Before-and-after change data
*-*-*

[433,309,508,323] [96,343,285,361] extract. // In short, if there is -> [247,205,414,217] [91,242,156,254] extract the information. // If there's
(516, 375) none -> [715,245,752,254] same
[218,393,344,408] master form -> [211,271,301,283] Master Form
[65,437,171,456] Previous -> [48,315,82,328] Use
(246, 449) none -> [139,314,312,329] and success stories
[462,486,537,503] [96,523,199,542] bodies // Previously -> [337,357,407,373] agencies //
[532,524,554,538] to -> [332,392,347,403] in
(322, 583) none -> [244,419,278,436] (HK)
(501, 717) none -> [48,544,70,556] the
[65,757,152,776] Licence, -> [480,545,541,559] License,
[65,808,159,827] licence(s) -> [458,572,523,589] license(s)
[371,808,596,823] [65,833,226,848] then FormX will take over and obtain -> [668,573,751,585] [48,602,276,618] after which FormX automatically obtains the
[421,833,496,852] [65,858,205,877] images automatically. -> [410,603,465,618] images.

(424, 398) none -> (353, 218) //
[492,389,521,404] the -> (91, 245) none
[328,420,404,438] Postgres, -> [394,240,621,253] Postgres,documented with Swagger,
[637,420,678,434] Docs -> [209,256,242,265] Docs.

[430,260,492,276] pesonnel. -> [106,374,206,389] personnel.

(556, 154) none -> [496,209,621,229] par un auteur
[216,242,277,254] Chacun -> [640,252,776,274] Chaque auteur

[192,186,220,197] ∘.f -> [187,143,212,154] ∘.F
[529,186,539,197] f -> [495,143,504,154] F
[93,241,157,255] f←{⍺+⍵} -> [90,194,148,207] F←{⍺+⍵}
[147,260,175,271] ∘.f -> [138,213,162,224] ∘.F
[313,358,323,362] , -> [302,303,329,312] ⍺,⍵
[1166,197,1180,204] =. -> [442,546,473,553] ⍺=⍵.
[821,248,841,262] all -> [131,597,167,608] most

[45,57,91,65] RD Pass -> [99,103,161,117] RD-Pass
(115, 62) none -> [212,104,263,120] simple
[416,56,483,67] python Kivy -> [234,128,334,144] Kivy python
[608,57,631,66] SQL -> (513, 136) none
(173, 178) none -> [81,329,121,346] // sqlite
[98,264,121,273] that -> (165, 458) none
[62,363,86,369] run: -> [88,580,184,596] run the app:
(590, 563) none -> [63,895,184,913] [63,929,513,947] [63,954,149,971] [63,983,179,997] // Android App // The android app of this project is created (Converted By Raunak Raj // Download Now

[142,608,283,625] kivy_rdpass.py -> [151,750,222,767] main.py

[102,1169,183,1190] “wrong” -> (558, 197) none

*-*-*

* **Assigned task**
Collect each line of the entries that has the word "auteur", copying it in full.

* **Task output**
(556, 154) none -> [496,209,621,229] par un auteur
[216,242,277,254] Chacun -> [640,252,776,274] Chaque auteur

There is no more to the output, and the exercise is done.